Walter was honored at the CAYA annual luncheon Monday, Oct. 20, and not desiring the attention for herself, hoped audience members that day were informed well regarding the organization.
“I hope there will be people more aware of Youth Assistance and what it does, than they were before. It’s been going on for years in the community, but I would say almost every year I find someone who will say, ‘Well, what is it?’”
Walter is happy to tell anyone of the work the CAYA – whose motto is “Delinquency Prevention Through Community Involvement” — accomplishes.
“We always send youngsters to camp and that’s an enriching experience for them,” Walter said, adding just this past year the organization sent 69 kids to a week-long camp, and between 10 and 20 to a day camp. “I remember one year I rode up on the bus with one little girl who cried most of the way up because she didn’t want to leave her mother and cried most of the way back because she didn’t want to leave the camp.”
“Youngsters who go through the Youth Assistance program like that almost never, it’s a very, very few, that ever show up in Juvenile Court,” Walter said, which was the intention of the county-wide organization when it was founded in 1961 by a judge.
Throughout her service, Walter has held every office except treasurer and is currently membership chairman. Also each year, Walter solicits businesses for monetary or door prize contributions for the CAYA’s golf outing, their largest fundraiser.
“There are always a number of organizations that are putting on golf outings to raise money. In order to compete, having good door prizes is helpful,” she laughed.
Walter said the CAYA also sends students to a variety of special events, has an anti-shoplifting program in the schools, and awards those who have participated in community service.

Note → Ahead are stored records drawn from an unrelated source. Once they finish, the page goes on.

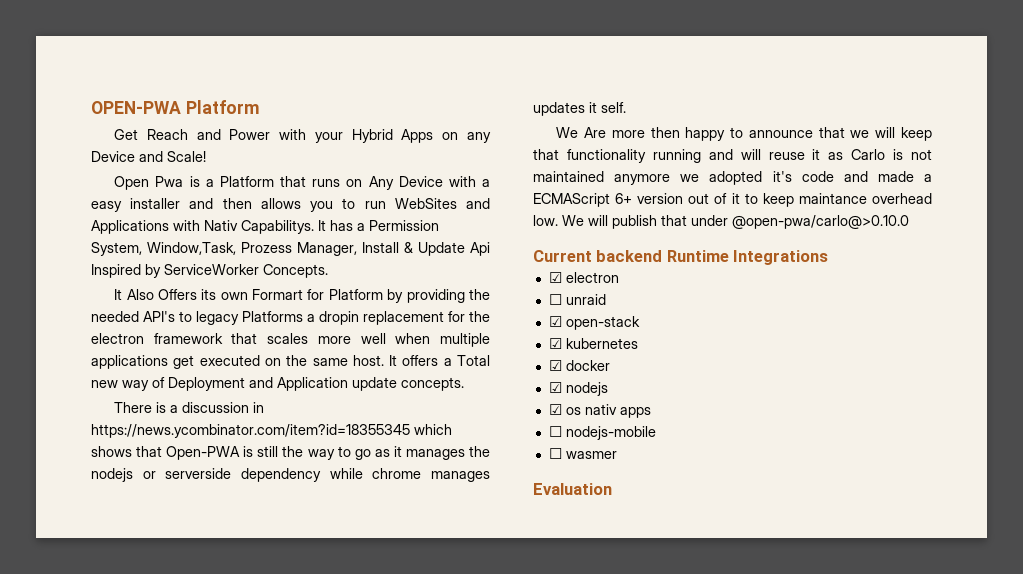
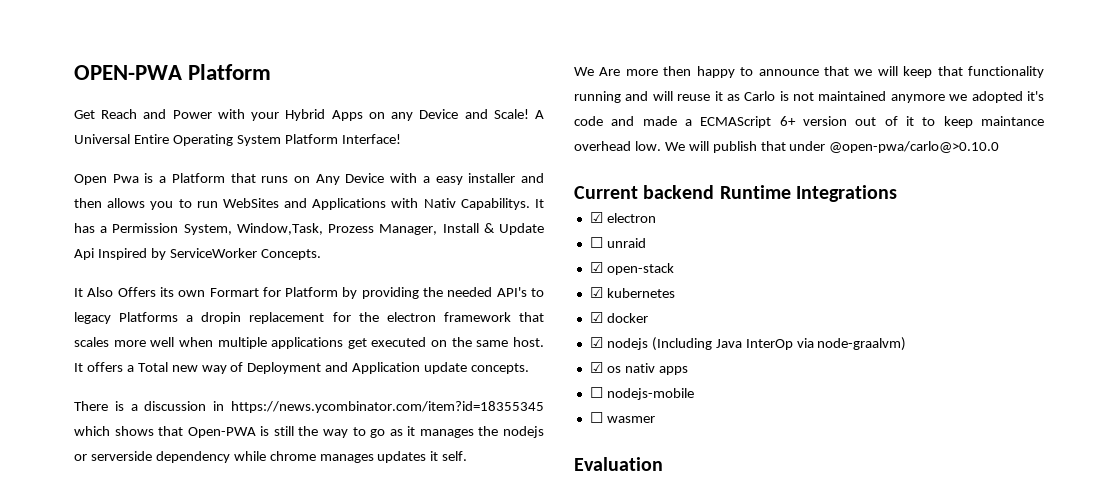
(206, 156) none -> [535,110,544,119] [74,134,401,146] A Universal Entire Operating System Platform Interface!
(608, 389) none -> [651,337,907,351] (Including Java InterOp via node-graalvm)

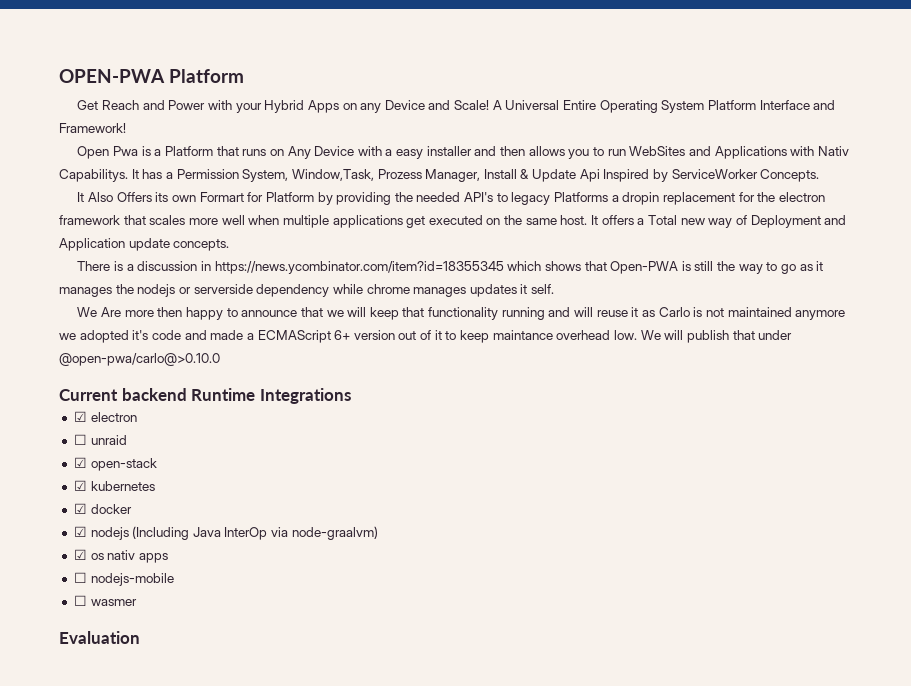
[341,134,401,144] Interface! -> [759,100,836,110] [59,123,126,133] Interface and Framework!

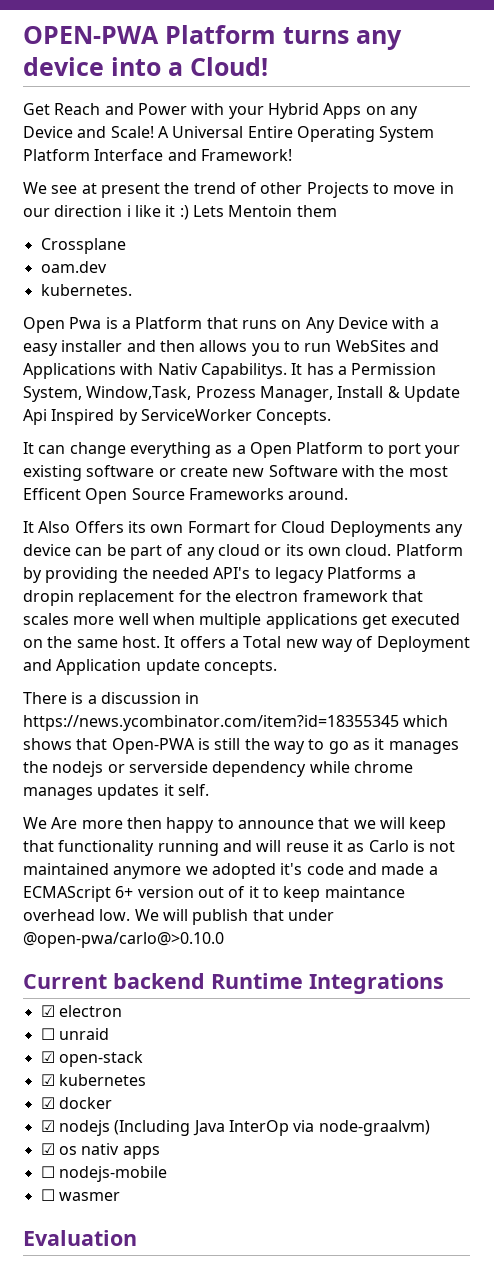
(245, 76) none -> [283,27,402,50] [23,57,268,76] turns any device into a Cloud!
(126, 128) none -> [23,182,454,198] [23,205,337,220] [40,238,126,254] [40,261,107,273] [40,284,132,296] // We see at present the trend of other Projects to move in our direction i like it :) Lets Mentoin them // Crossplane // oam.dev // kubernetes.
(820, 175) none -> [23,442,461,458] [23,465,448,481] [23,488,349,504] // It can change everything as a Open Platform to port your existing software or create new Software with the most Efficent Open Source Frameworks around.
(264, 197) none -> [281,521,463,537] [23,544,392,560] Cloud Deployments any device can be part of any cloud or its own cloud.

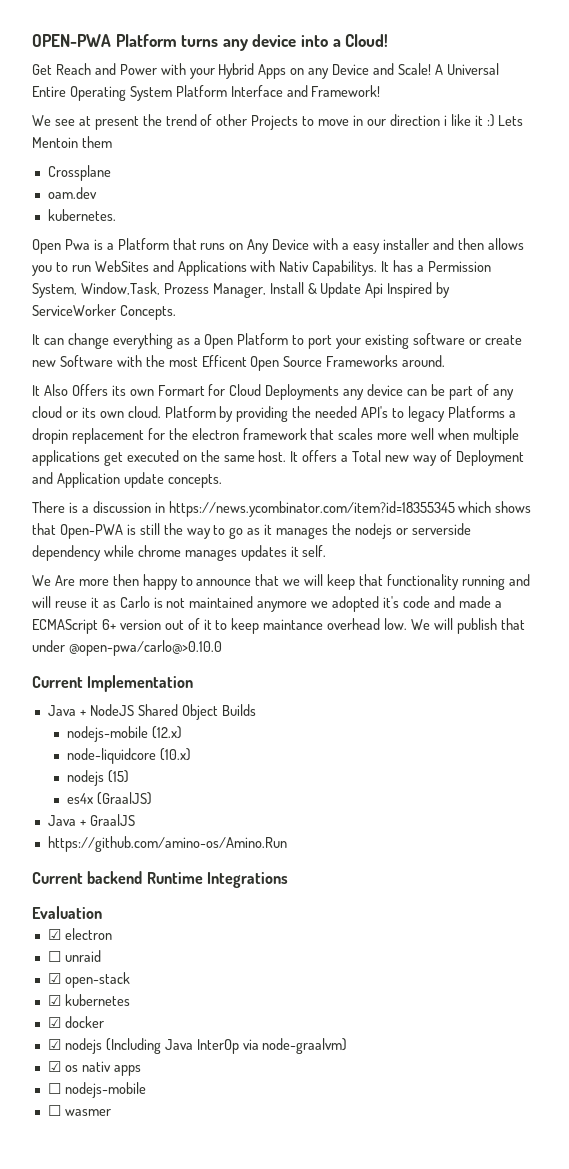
(224, 940) none -> [32,675,194,692] [47,704,256,720] [67,726,182,742] [67,748,191,764] [67,770,129,786] [67,792,152,805] [47,814,135,826] [47,836,287,852] // Current Implementation // Java + NodeJS Shared Object Builds // nodejs-mobile (12.x) // node-liquidcore (10.x) // nodejs (15) // es4x (GraalJS) // Java + GraalJS // https://github.com/amino-os/Amino.Run
(444, 983) none -> [32,906,102,919] // Evaluation
[23,1230,137,1246] // Evaluation -> (111, 1112) none

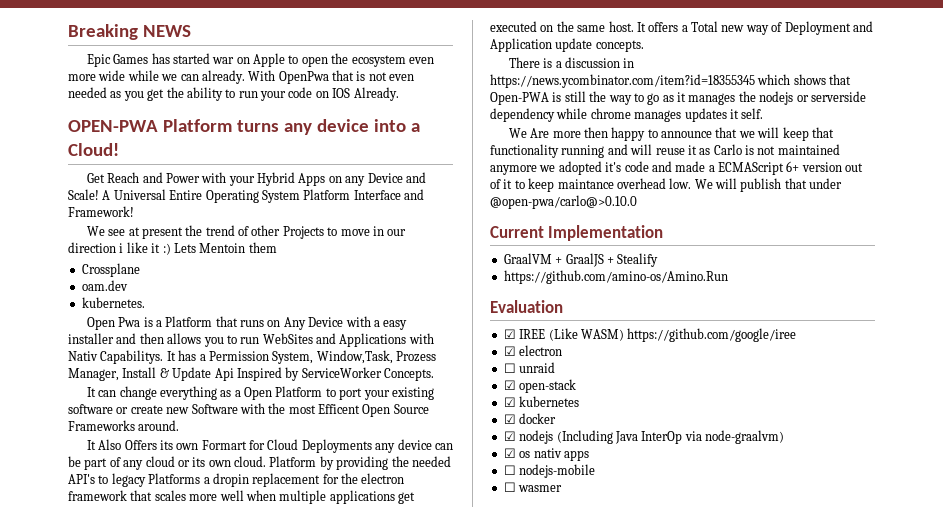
(32, 40) none -> [68,24,191,40] [86,53,434,67] [68,70,415,84] [68,87,399,101] Breaking NEWS // Epic Games has started war on Apple to open the ecosystem even more wide while we can already. With OpenPwa that is not even needed as you get the ability to run your code on IOS Already. //
[47,704,256,720] [67,726,182,742] [67,748,191,764] [67,770,129,786] [67,792,152,805] [47,815,76,826] Java + NodeJS Shared Object Builds // nodejs-mobile (12.x) // node-liquidcore (10.x) // nodejs (15) // es4x (GraalJS) // Java -> [503,253,552,264] GraalVM
(135, 820) none -> [606,253,659,267] + Stealify
[32,871,288,888] [32,906,102,919] Current backend Runtime Integrations // Evaluation -> [490,300,563,313] [503,328,797,342] Evaluation // ☑ IREE (Like WASM) https://github.com/google/iree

“I feel its an organization that does good things. It is a force that contributes within the community. My strong feeling of it is if you’ve saved one youngster you’re a success. You only need to save one.”
She’s so drawn to helping “youngsters,” because the “Children of our community, the children of our country, the children of our world, are our future. If in any way you can contribute to their being contributing members of society in the future, you’re helping out.”
Aside from the CAYA, Walter has also contributed to the youth with 15 years of teaching English and history in the Clarkston school district.
“There are numbers, who are not youngsters anymore, in the village that I’ve taught,” she admits.
One in particular, Christie Kojima, owner of The Chocolate Moose, said Walter has had a large impact on her life.
The Clarkston High School graduate had Walter as a teacher in sixth grade in 1965.
“She was probably the most influential teacher. Even though as a sixth grader, she was the one I liked the least,” Kojima said. “My mom always told me this would happen — that the teacher I found most challenging, I’d appreciate the most.”
School normally came easy for Kojima. “I never had to open a book. I got straight A’s.”
But when she got her first report card, with Walter as her teacher, she had all A’s but a B in effort.
“With all the courage I could muster as a sixth grader I approached Mrs. Walter. I said, ‘How is this possible? I don’t think I could have given it any more effort.’”
Walter told Kojima she hadn’t tried hard enough. She wasn’t being challenged like some of the other students, who worked hard for their B’s and C’s.
“What can I try to do?” Kojima asked, who was instructed by Walter to earn extra credit by reading additional books.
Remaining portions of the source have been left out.